Stage 8: Binding interface plots

This stage ('doubledeepms_interface_mechanisms') produces binding free energy heatmaps for selected GRB2-SH3 residues (related to Figure 5).

Stage 9: Allostery plots

This stage ('doubledeepms_allostery_plots') produces allostery plots (related to Figure 5 and Figure 6).

Stage 10: Allostery scatterplots

This stage ('doubledeepms_allostery_scatterplots') produces free energy scatterplots of major allosteric sites and mutations (related to Figure 5 and Figure 6).

Stage 11: Downsampling analysis

This stage ('doubledeepms_downsampling_analysis') evaluates thermodynamic model results and performance after downsampling (related to Figure 2).

Stage 12: FoldX comparisons

This stage ('doubledeepms_foldx_comparisons') compares inferred folding free energy changes to those predicted by FoldX.

Stage 13: PolyPhen2 comparisons

This stage ('doubledeepms_polyphen2_comparisons') compares inferred folding free energy changes to PolyPhen2 predictions of functional effects.

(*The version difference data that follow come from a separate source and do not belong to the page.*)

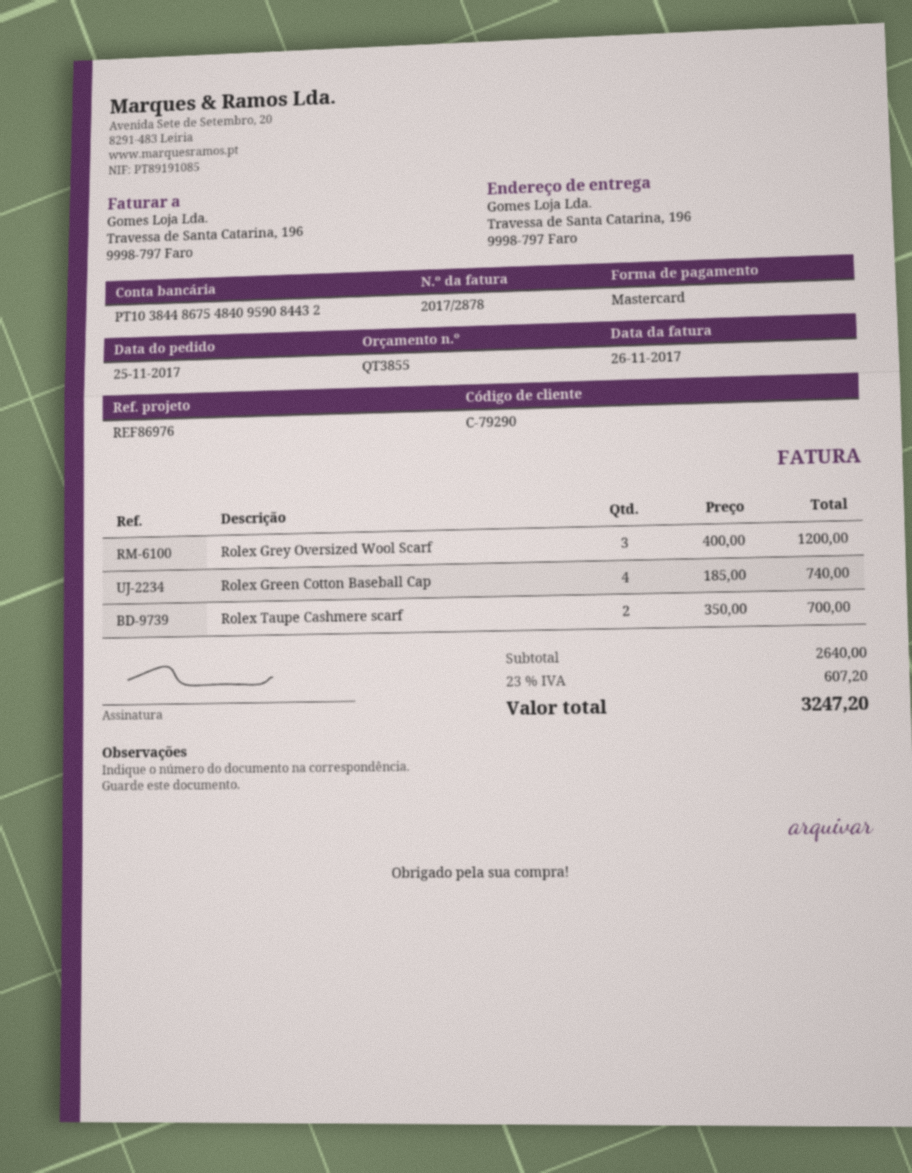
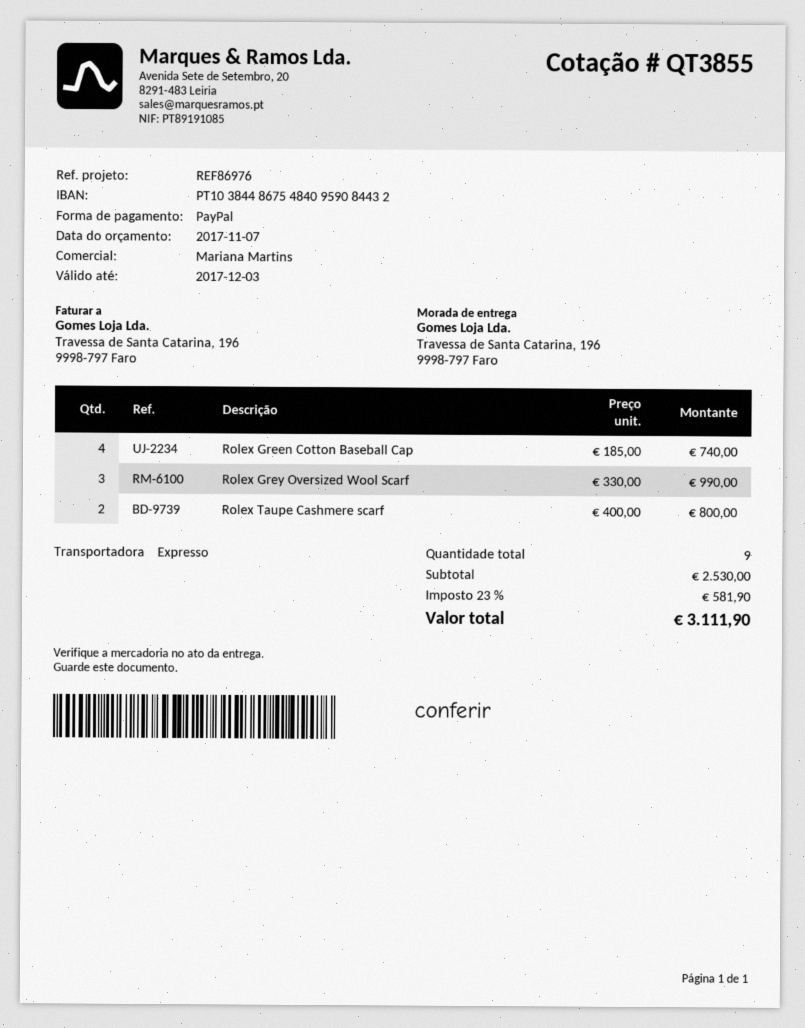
payment method: Mastercard -> PayPal
Rolex Grey Oversized Wool Scarf: 3 x 400.00 = 1200.00 -> 3 x 330.00 = 990.00
Rolex Taupe Cashmere scarf: 2 x 350.00 = 700.00 -> 2 x 400.00 = 800.00
subtotal: 2640.00 -> 2530.00
tax: 23% = 607.20 -> 23% = 581.90
total: 3247.20 -> 3111.90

Stage 14: 3did comparisons

This stage ('doubledeepms_3did_comparisons') tests the enrichment of allosteric mutations at interaction interfaces as annotated by the database of three-dimensional interacting domains (3did).

Stage 15: EVE comparisons

This stage ('doubledeepms_eve_comparisons') compares inferred folding free energy changes to EVE predictions of functional effects.